The first example is an excerpt from Jacques Roumain’s (1907-1944), Masters of the Dew, one of the precious items on loan from Rita Celestine-Carty and it would be a real treat if you could have this in her voice. It is short and sweet and in the common heritage that Anguilla shares with Haiti, the setting could well be the Valley Bottom.
“Simidor would beat a brief prelude, and the rhythm would crackle under his fingers. In a single movement, they would lift their hoes high in the air. A beam of light would strike each blade. For a second they would be holding a rainbow.
Simidor’s voice rose, husky and strong:
The hoes fell with a single dull thud, attacking the rough hide of the earth.
That woman said, man!
Behave yourself!
And don’t touch me!
Behave yourself!
The men went forward in a straight line. They felt Antoine’s song in their arms and, like blood hotter than their own, the rapid beat of his drum…They raised their long-handled hoes, crowned with sparks, and brought them down again with a terrific precision:
I’m in there now!
Bring it out! Oh!
What one bull can do,
Another can too!
Bring it out! Oh!”
If this does not remind you of something Anguillian, then you are either young, and an ignorant victim of our failure to teach our young what it means to be Anguillian or you are not Anguillian at all. In any instance you need to go out and buy yourself a copy of David Carty’s Nuttin Bafflin’ and a copy of Colville Petty’s book on the old East End School and It’s Community. Then promise to go to the library and read all that you can find on the Anguilla Revolution.
And now, an offering from a young novelist named Edwidge Danticat (1969), whose writing was introduced to me a few years ago by Carole Devonish. Last year, Danticat’s 81 year old Uncle, Father Joseph Danita, died in a U.S. detention facility days after he had fled to the United States seeking political asylum but receiving only “the Haitian treatment.” Eerily, the writer describes the process below in a piece entitled Graduation, published in New Writing from the Caribbean (Macmillan Caribbean, 1994).
“…Someone dressed in a navy-blue suit, carrying a black suitcase, said in a professional voice, ‘These Haitians can’t go back.’
‘Why can’t or don’t you want to go back?’ the judge asked me. ‘Don’t you love your native country?

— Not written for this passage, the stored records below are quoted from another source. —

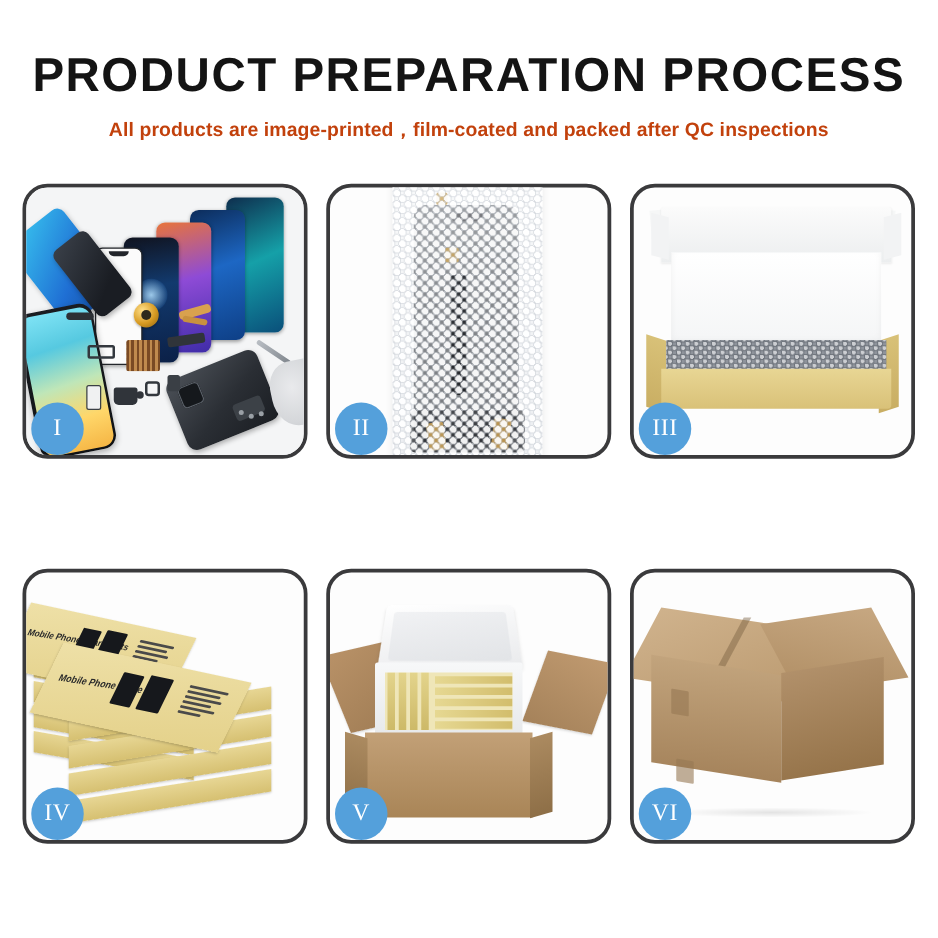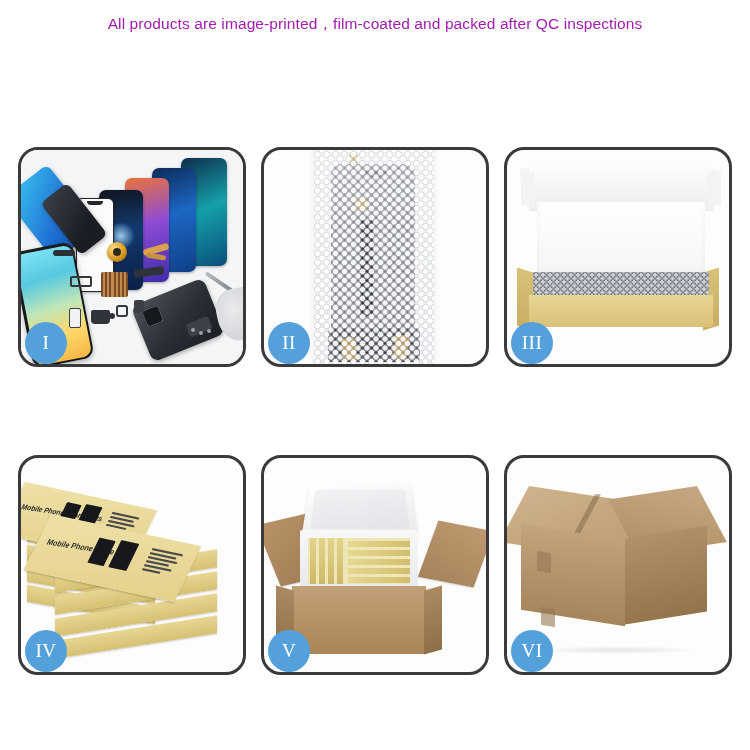--- a/index.html
+++ b/index.html
@@ -371,6 +371,7 @@
 <div id="page">
 
   <div class="header">
+    <div class="title">PRODUCT PREPARATION PROCESS</div>
     <div class="subtitle">All products are image-printed，film-coated and packed after QC inspections</div>
   </div>
 

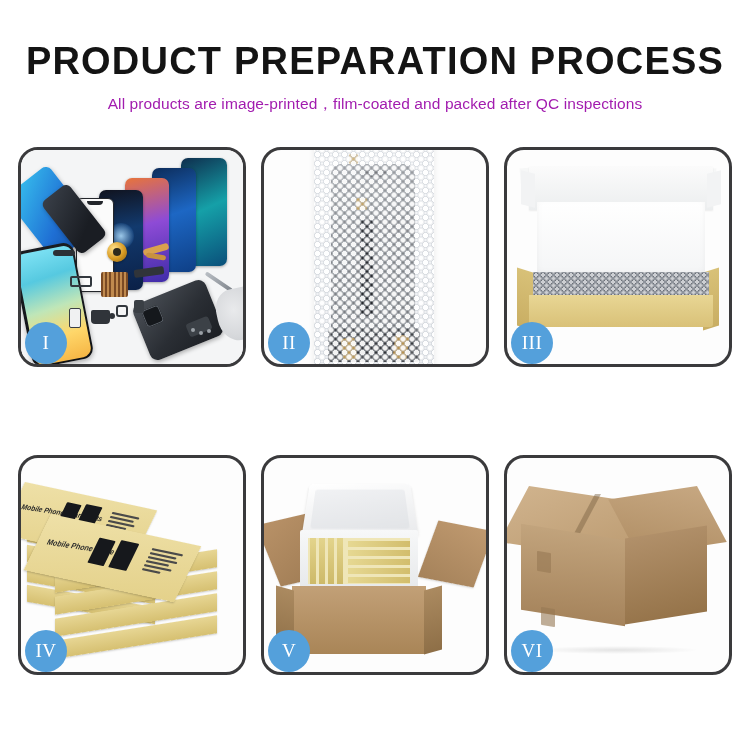--- a/index.html
+++ b/index.html
@@ -37,8 +37,8 @@
     margin-top: 14px;
     font-family: "Liberation Sans", sans-serif;
     font-size: 15.5px;
-    font-weight: 400;
-    color: #a21caf;
+    font-weight: 700;
+    color: #c2410c;
     letter-spacing: 0.1px;
     white-space: nowrap;
   }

How can anyone claim any kind of attachment to the human race if he or she has no pride in the land that bore his or her ancestors?’

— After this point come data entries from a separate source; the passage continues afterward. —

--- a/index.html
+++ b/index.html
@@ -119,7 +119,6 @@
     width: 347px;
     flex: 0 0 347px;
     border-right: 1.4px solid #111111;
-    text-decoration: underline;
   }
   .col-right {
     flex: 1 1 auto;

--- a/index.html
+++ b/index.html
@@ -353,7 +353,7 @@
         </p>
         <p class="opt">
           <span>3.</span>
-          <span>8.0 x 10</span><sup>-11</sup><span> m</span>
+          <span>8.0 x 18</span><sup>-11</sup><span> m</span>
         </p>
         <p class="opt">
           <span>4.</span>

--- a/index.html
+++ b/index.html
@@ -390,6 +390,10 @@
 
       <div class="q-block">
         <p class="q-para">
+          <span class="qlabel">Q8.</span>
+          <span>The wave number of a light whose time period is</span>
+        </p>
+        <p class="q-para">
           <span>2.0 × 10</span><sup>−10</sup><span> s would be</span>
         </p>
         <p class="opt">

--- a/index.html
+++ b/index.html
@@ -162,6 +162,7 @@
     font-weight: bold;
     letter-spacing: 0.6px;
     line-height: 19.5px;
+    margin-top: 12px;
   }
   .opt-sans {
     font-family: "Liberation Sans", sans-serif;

‘I love no country – better or worse – more than I love my own country. It is a poor and oppressed country, but it is my country. I am here in your country because people in my own country will pluck the hairs out of my skin and stab me with fire simply because my family has criticized the corruption, thefts and murders.’
No one could put my words in the judge’s language. I knew he neither heard nor understood them. He did not want to hear or understand me...”
The graduate was not to suffer her uncle’s fate.
“I was proud. I spoke good English; children beat me no more. I wore good clothes, uncoarsed my hair, and worked, too. I had more money than I needed. How Americanised I must have become.
A laugh echoed around me. Americanised? I? The AIDS carrier, the zombie, the voodoo beast, the caged, the homeless, the pitied, the despised, the feared, the ridiculed? And Americanised too? That was only the dream…”
What is not a dream but a reality cogently analysed by George Lamming in his essay, Coming, Coming, Coming Home (House of Nehesi Publishers, 1995), is the statement I would encourage all readers to ponder deeply. And it is this:
“It is a curious irony that the poorest of all Caribbean territories is also the richest and most secure in its collective sense of identity. There is no Caribbean territory where this is stronger or more authentic.”
It is a sentiment with which I absolutely concur and for those of you who may have wondered, it is the gift of the lesson that Anguilla can learn from Haiti.